I have a question about the meaning of the preference values in Mahout. From the book Mahout in Action it says that:
The preference value could be anything, as long as larger values mean stronger positive preferences. For instance, these values might be ratings on a scale of 1 to 5, where 1 indicates items the user can’t stand, and 5 indicates favorites.
Does that mean that the recommender will always interpret the smaller values as negative preferences (not liking)?
I am trying to create a recommender where there are no negative preferences. I mean I don't have preferences at all, but I can derive them based on different weighted metrics (number of clicks/edits, amount of edit, way of edit, etc...). However, in my implementation, when a user have edited some page, that doesn't mean that the user dislikes the page, but likes it in some amount(and the strogness of liking is derived as I describe above).

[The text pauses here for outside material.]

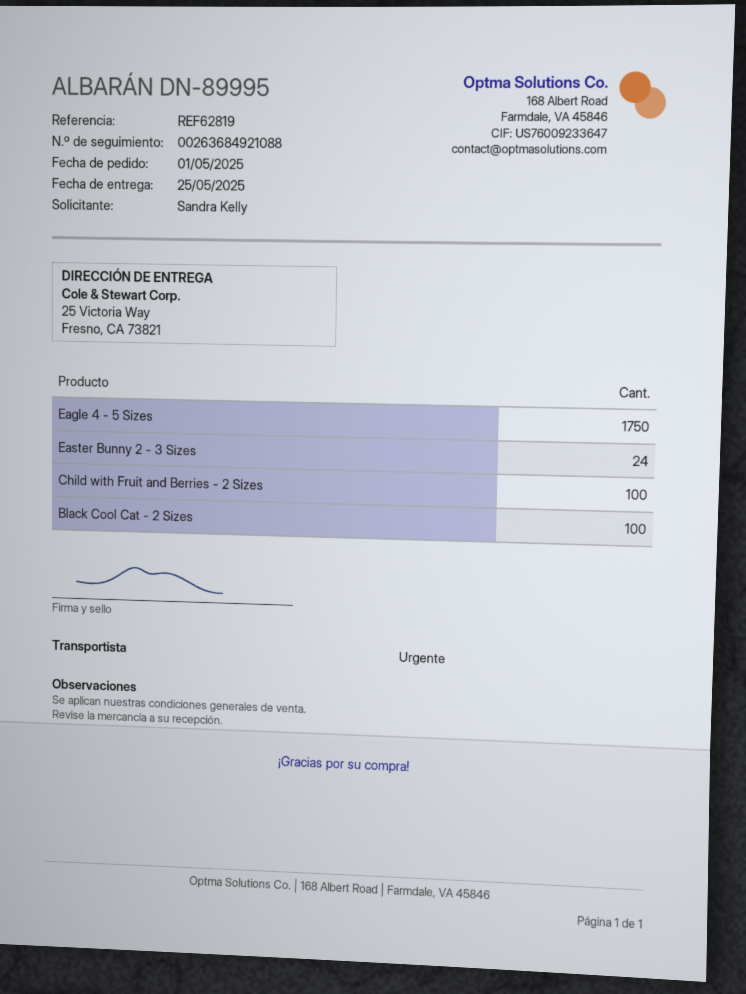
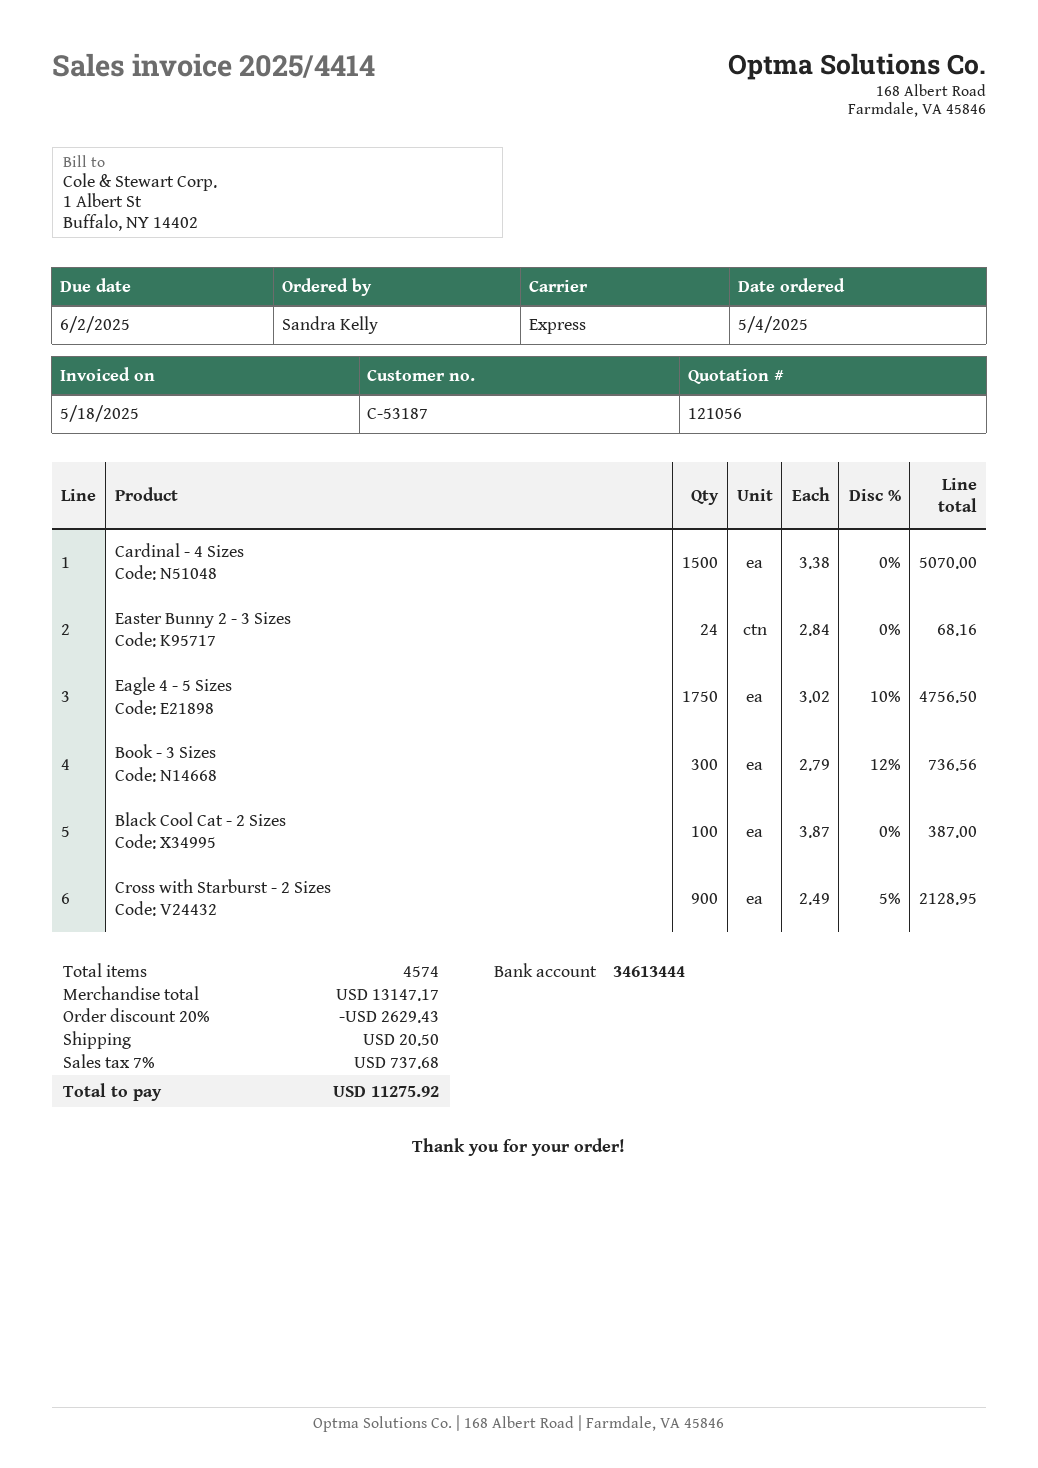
order date: 2025-05-01 -> 2025-05-04
Child with Fruit and Berries - 2 Sizes: 100 -> none
Cardinal - 4 Sizes: none -> 1500
Book - 3 Sizes: none -> 300
Cross with Starburst - 2 Sizes: none -> 900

I have tried using only Boolean preferences (Log-likelehood and Tanimoto similarity) but they don't perform good, and in most of the cases the they are not able to produce recommendation (in moore then 50%).

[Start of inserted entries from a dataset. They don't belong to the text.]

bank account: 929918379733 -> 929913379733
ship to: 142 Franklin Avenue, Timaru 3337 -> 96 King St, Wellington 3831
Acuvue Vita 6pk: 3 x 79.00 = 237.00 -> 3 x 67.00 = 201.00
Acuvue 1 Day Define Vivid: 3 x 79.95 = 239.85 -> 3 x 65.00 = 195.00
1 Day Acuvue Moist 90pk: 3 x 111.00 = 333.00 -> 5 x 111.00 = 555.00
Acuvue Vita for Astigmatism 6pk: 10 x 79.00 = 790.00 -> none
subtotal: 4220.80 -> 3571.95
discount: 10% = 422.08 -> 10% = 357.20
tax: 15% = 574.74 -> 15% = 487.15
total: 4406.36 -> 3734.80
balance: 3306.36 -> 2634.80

I want to take advantage of numbers to have in order to derive preferences so the recommendation will be better, but I am not sure how. I've tried having preference values derived as above from 5 to 10, and then every user have preference value of 1 for an artificial item (meaning not liking it). However I believe that this is not good approach, since this will mean that every user dislikes the same item.
Does someone has better idea how can I apply some of the user-based and item-based algorithms only having "positive" (liking) preference values?